Robert Campbell todos los días jueves va al Rick’s Bar de Duvall St. pensando que podrá replicar lo que vivió en su juventud, por allá en La Habana vieja, cuando aún estaba dominada por la mafia neoyorkina y la trenza del poder de Batista. Robert viajaba periódicamente a Cuba. Se dedicaba al comercio de licores y dicen los actuales vecinos y amigos y no tan amigos de Robert, que también a la provisión de mujeres a los millonarios gringos que pretendían a las tierras de Martí como un centro de diversiones. Una pequeña Disneyland para adultos. Historia conocida, que no vale la pena seguir relatando.
Dicen que en Key West, los estadounidenses quisieron crear un nuevo mundo, ahí donde nace el arcoíris, donde comienza el país, o quizás, donde termina. Ahí están por ejemplo, las mejores historias sobre el Presidente Truman, que rediseñó una antigua casona que se usó para los Generales en la Guerra con España, y la transformó en la residencia presidencial de invierno. Claro, era tan cálida la vida de ese pequeño cayo que muchos presidentes en la Guerra Fría se recluían en los peores tiempos, para refugiarse, y pensar, si es que algo pensaban, cuales serían las mejores estrategias para derrotar el perverso comunismo. Hoy, en el fin de la Historia, esa casona presidencial es un bello museo que no visita nadie.
En 1931, Ernest Hemingway adquirió una colonial casa construida 80 años antes, y se fue con su Pauline a vivir a Key West hasta 1939. Ahí, nuestro escritor admirable, instaló un ring de boxeo en su jardín. Ahí, nuestro escritor entrenó a decenas de jóvenes, y obviamente, aquellos sirvieron de sparring ante los conocidos uppercut de Hemingway. Ahí, instaló un viejo orinal del Sloopy Joe que sirven hasta hoy como bebedero de los cientos de gatos que son, sí, descendientes de los que amaba nuestro escritor héroe.
La casa de Hemingway sobrevivió al peor de los demonios: el huracán del Día del Trabajo. Era 1935. Y nunca jamás habían pasado eso. En verdad, nunca pasaría un desastre así. Fue irrepetible. Se destruyeron completamente Isla Morada, Tavernier y Marathon. Días después de la tragedia, encontraron un tren con cientos de pasajeros nadando en la podredumbre en Bahía Honda. Posteriormente, jamás reconstruyeron la línea férrea, pero sí, llevaron agua potable desde las marinas de Florida hasta los cayos.

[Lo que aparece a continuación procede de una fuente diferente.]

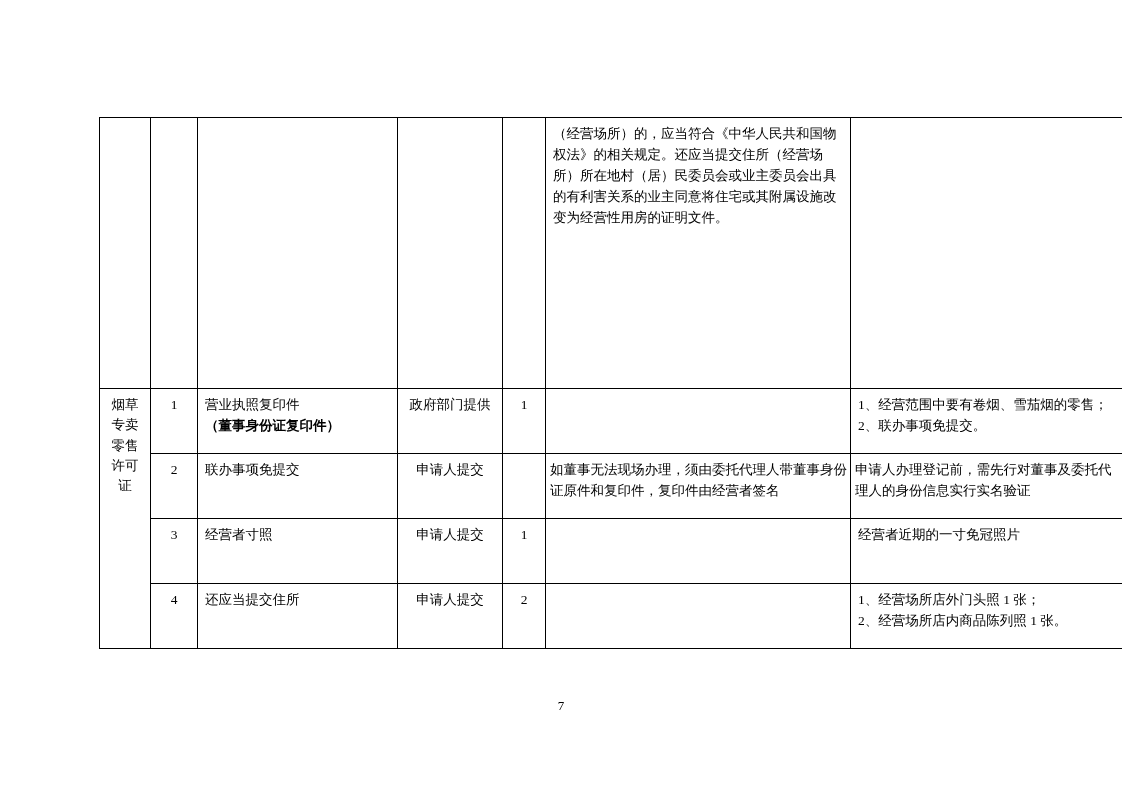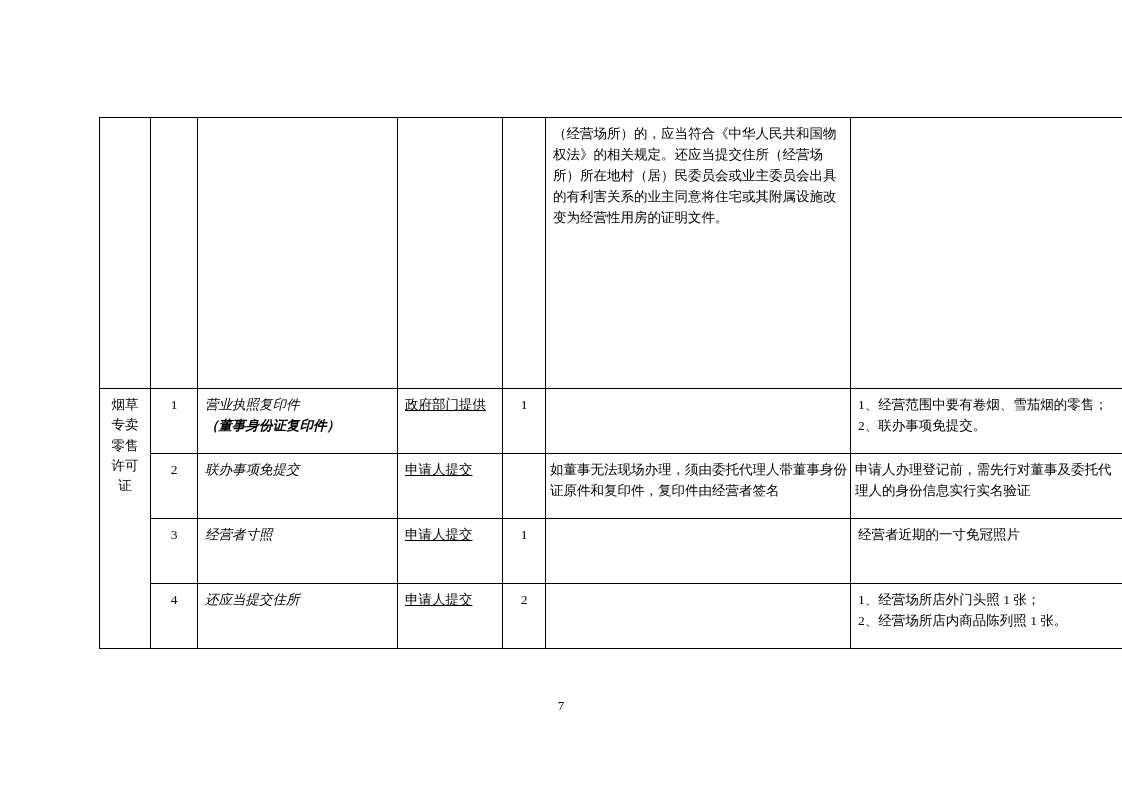--- a/index.html
+++ b/index.html
@@ -53,7 +53,6 @@
   td.name {
     width: 185px;
     vertical-align: middle;
-    font-style: italic;
   }
   td.source {
     width: 90px;

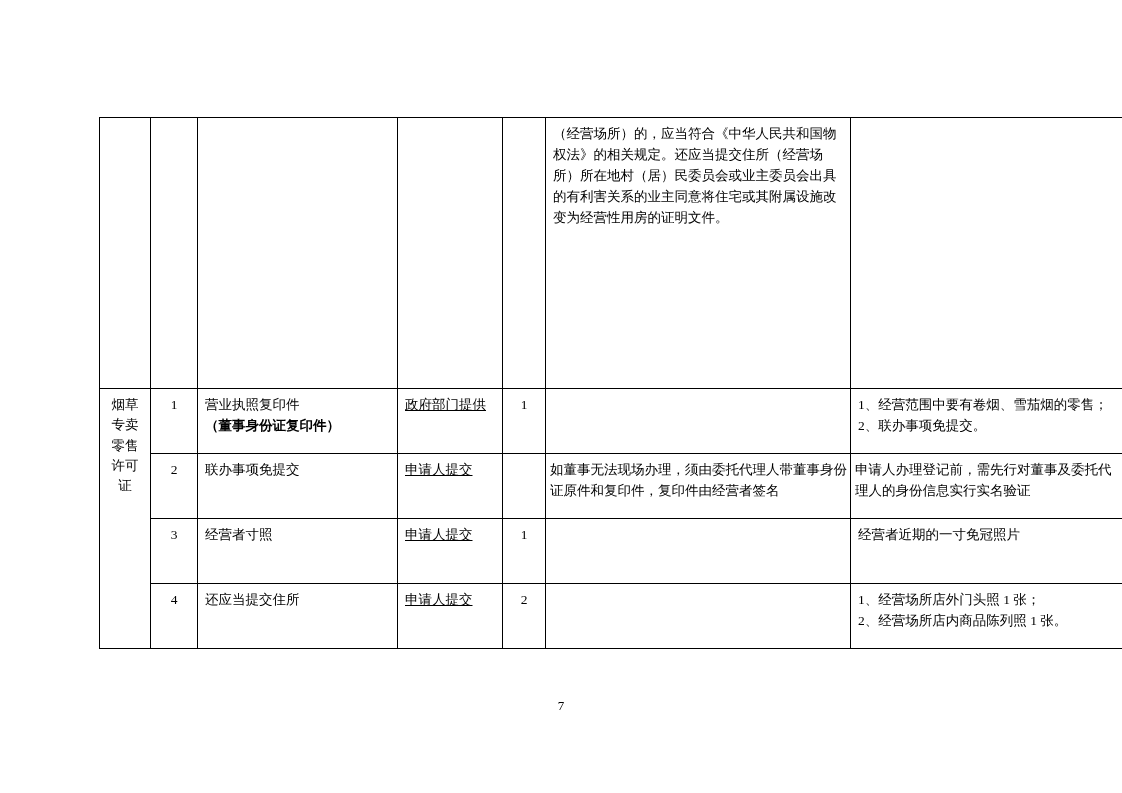--- a/index.html
+++ b/index.html
@@ -56,9 +56,9 @@
   }
   td.source {
     width: 90px;
+    text-align: center;
     vertical-align: middle;
     line-height: 1.5;
-    text-decoration: underline;
   }
   td.qty {
     width: 28px;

Pero como si fuese un cuento literario, la casa de Ernest quedó intacta. Hasta el día de hoy es el punto más alto de la isla – 4,6 metros sobre el nivel del mar – y dicen los mitos, que estaba destinado el lugar a transformarse en el espacio donde se construiría la primera piscina del cayo, que lo fue durante casi una década.
Robert Campbell nunca ha ido al Sloppy Joe’s. No va, porque dice que no irá jamás al lugar donde fueron los traidores a América. Acusó al escritor de ser comunista. Nadie le interesa si lo fue o no, pero ha sido y será su única protesta. Nunca le importó que Key West fuera donde escapaban asesinos, violadores o pederastas. Vivió incluso con un ex convicto de la Leavenworth de Kansas. El tipo jamás habló de sus crímenes, aunque se decía, había matado un compañero obrero de la textil por defensa propia. Eso decían. Daba lo mismo: se había convertido al metodismo y era un ferviente patriota. Al final de sus días, logró casarse con una bella mujer 15 años menor que él que tenía dos hijos. Murió un año después, en 1996, de un cáncer fulminante. Robert Campbell, tampoco se espantó cuando los hippies objetores de conciencia por la Guerra de Vietnam, escaparan hasta el último cayo de los Estados Unidos de América. Llegó a venderles habanos cubanos de contrabando. Después, observó como la isla se transformó en la capital del turismo gay, y en realidad se hizo muy amigo de Jack and Jack, una adorable pareja interracial que se transformó con los años en dueños de varios comercios de la Duval St. y la Eaton St.
Conocí a Robert – en febrero de 2017 – en el primer piso del Rick’s Bar, mientras cantaba con su torso desnudo un viejo country irreconocible, y era alentado por una decena de hombres blancos con arengas como si fuera barra brava. Robert, terminó bendiciendo parafraseando el nombre de Dios a todos los que estábamos presentes. Así nacía el arcoíris. Como una postal.